Structured diff data —
○ ○ ○

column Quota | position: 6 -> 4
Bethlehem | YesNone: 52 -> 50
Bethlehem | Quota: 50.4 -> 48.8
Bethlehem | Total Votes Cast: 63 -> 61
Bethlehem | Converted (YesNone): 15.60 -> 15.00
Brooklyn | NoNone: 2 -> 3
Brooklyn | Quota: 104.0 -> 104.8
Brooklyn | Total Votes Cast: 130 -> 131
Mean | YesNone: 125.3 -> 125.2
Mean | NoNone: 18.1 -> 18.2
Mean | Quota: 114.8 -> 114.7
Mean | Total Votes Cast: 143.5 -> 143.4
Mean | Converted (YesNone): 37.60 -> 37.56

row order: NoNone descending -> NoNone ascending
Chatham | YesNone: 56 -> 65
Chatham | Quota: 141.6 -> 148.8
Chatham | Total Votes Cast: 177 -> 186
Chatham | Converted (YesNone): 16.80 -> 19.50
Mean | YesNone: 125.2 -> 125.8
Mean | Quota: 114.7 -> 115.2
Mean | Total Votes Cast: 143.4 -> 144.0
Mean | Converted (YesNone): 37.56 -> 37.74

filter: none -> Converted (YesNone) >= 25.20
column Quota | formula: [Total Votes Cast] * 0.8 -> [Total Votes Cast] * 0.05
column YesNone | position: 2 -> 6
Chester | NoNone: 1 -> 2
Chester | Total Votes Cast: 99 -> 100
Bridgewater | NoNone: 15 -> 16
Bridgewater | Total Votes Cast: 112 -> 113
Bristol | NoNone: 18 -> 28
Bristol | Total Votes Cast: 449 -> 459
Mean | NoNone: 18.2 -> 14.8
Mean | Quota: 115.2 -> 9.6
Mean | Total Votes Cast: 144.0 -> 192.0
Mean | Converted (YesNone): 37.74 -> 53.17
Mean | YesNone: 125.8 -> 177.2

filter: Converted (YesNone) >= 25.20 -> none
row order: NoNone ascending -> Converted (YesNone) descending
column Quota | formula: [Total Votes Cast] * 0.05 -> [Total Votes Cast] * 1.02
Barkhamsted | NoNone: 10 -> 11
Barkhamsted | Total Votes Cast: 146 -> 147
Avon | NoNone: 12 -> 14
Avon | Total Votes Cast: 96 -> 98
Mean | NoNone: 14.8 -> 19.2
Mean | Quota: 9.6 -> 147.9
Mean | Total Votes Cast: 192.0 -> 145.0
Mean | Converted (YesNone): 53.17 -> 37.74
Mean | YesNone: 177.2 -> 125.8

○ ○ ○

What you should do — Beginning with the line that has "Mean | YesNone: 125.3 -> 125.2" and ending with the line that has "Chatham | Total Votes Cast: 177 -> 186", set down the lines above exactly and include no others.

Problem solution —
Mean | YesNone: 125.3 -> 125.2
Mean | NoNone: 18.1 -> 18.2
Mean | Quota: 114.8 -> 114.7
Mean | Total Votes Cast: 143.5 -> 143.4
Mean | Converted (YesNone): 37.60 -> 37.56

row order: NoNone descending -> NoNone ascending
Chatham | YesNone: 56 -> 65
Chatham | Quota: 141.6 -> 148.8
Chatham | Total Votes Cast: 177 -> 186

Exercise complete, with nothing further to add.